Based on the above regulations, the major problem in the concept map design was to discriminate the most meaningful concepts from the less important ones. Thus, the first step taken by the instructors was to consider which concepts are most essential, those that the student should not obviate. The second step of a concept map creation was to join the concepts in a meaningful information structure. In this way, a specific network was designed consisting of concept nodes (points, vertices) and links (arcs, edges) which provides such relations among concepts as “is a,” “related to,” or “part of.” Besides these two steps, another quality details have appealed the map designer’s interest, such as segregating of the major concepts from the rest using different highlighting (colours, fonts, shapes, etc.), representative figures, and icons and connecting to external websites, applications, or the concept maps from other institutions. The maps developed also include cross-links between concepts of different domains that show how one knowledge domain is related to another domain.

Figure 1 represents a fragment of the thesaurus built for Power Electronics in the CMAPTools environment. All the maps developed include the nodes with the key concepts enclosed in rounded rectangles. Each concept has the individual definition label. In the topology, the concepts are represented in a hierarchical fashion with the most general concepts at the left side and the less general concepts arranged hierarchically to the right. Concepts of the equal generalization level are located in the same topological level. The hierarchy of a particular subdomain is also defined on the context in which its information is being applied or considered. The cross-links are shown in the map as the named shortcuts. As a result, the outcome of the concept maps comprises concepts, relationships, and a topology.

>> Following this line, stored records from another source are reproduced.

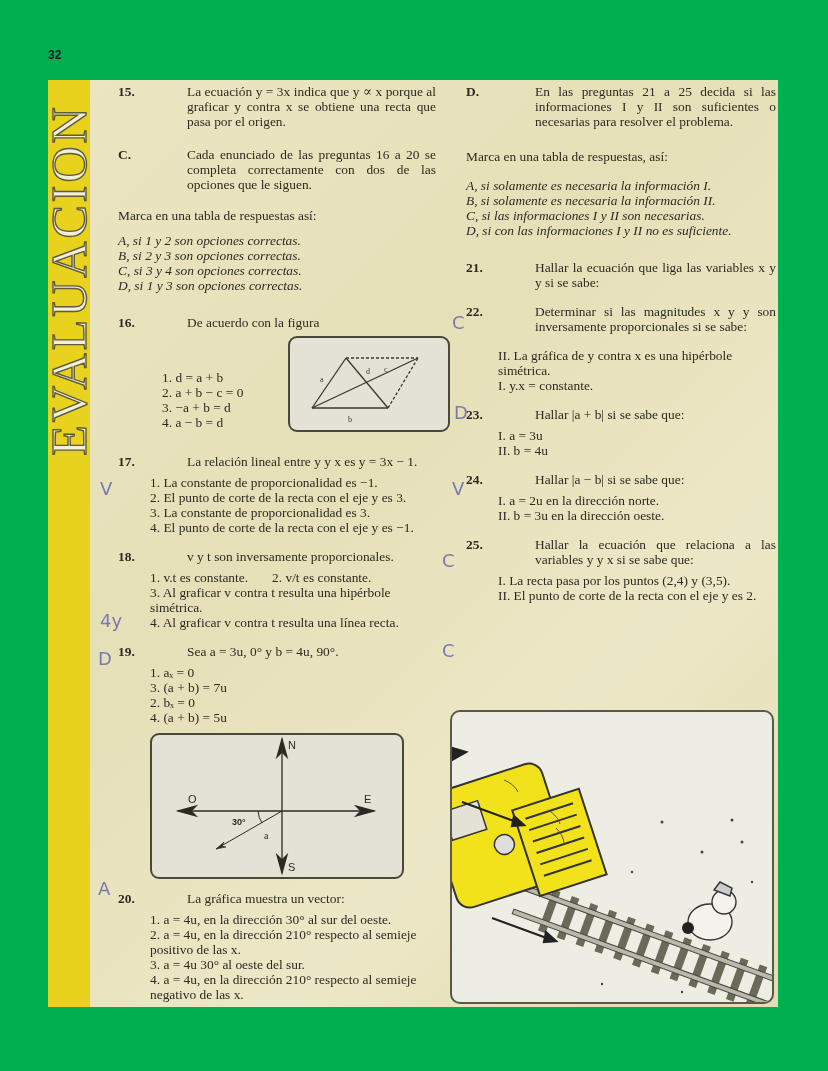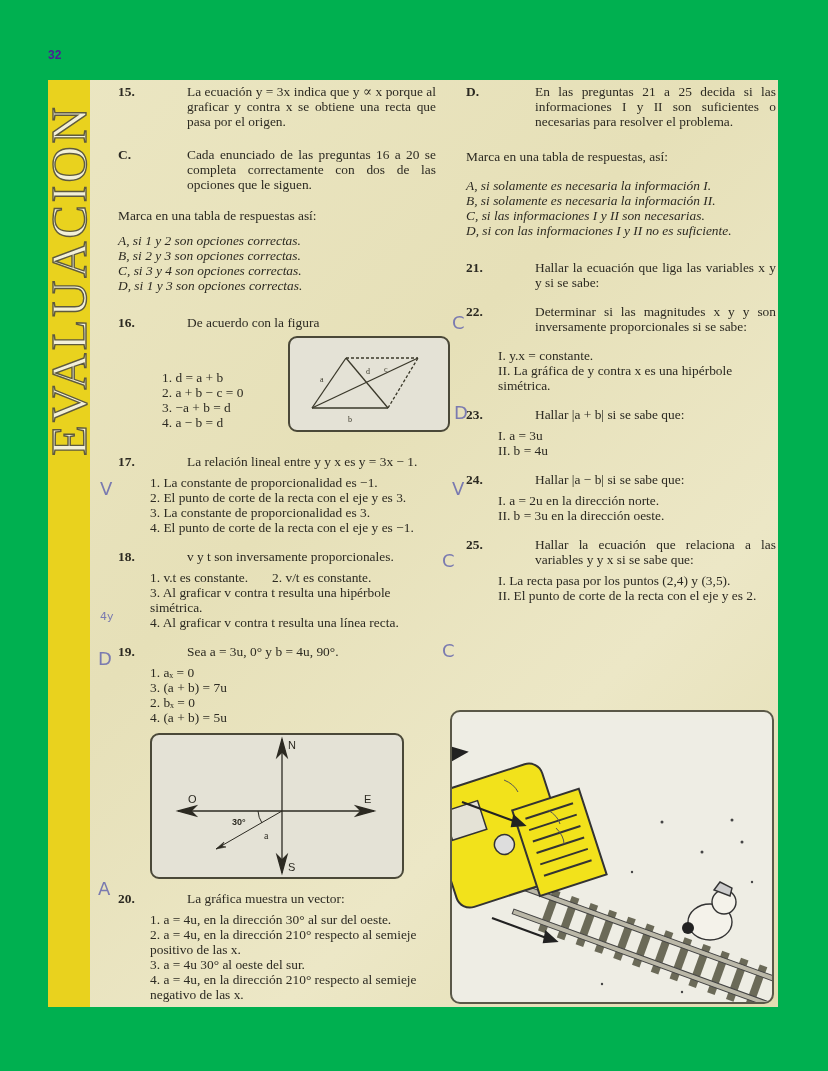"32" .page-number { color: #4c1d95 -> #0f172a }
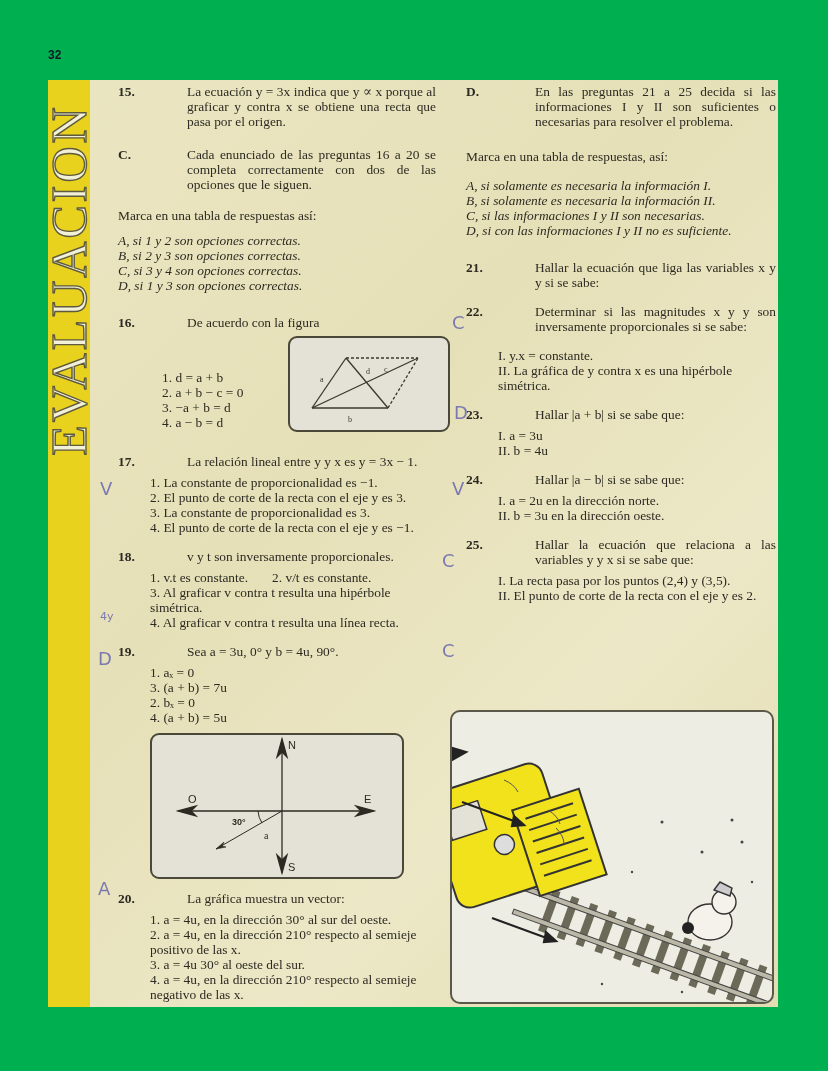"I. y.x = constante." div { order: before "II. La gráfica de y" -> after "II. La gráfica de y" }
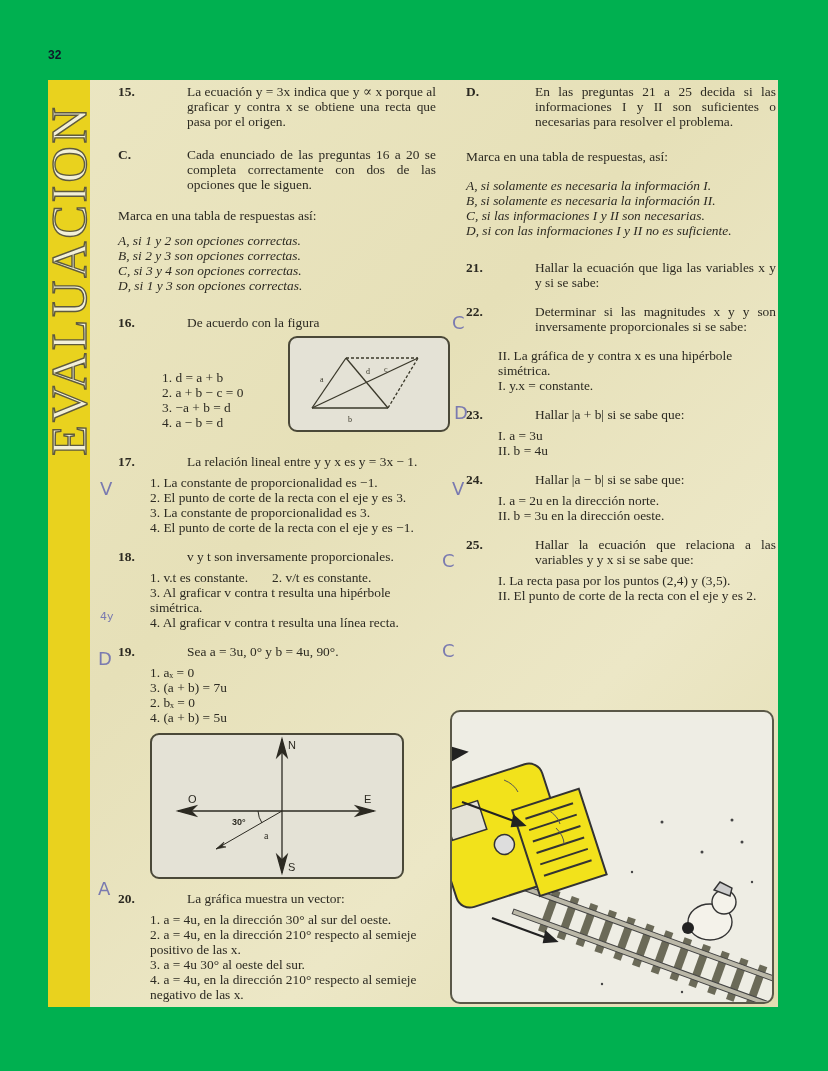"4y" span.hand { font-size: 11px -> 18px }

The concept maps developed became a suitable tool supporting the teachers in promoting students’ comprehension of the learning material and improving their understanding of new material.

5. Concept Maps as a Student Tool

The aim of concept mapping for learners is to interpret learners’ personal understanding and their possibilities to draw individual examples against the existing theoretical and practical tasks. As the concept maps represent graphically some of ET fragments being a flexible tool to focus attention on important aspects of knowing, they help to explore what students are actually learning and how they do it.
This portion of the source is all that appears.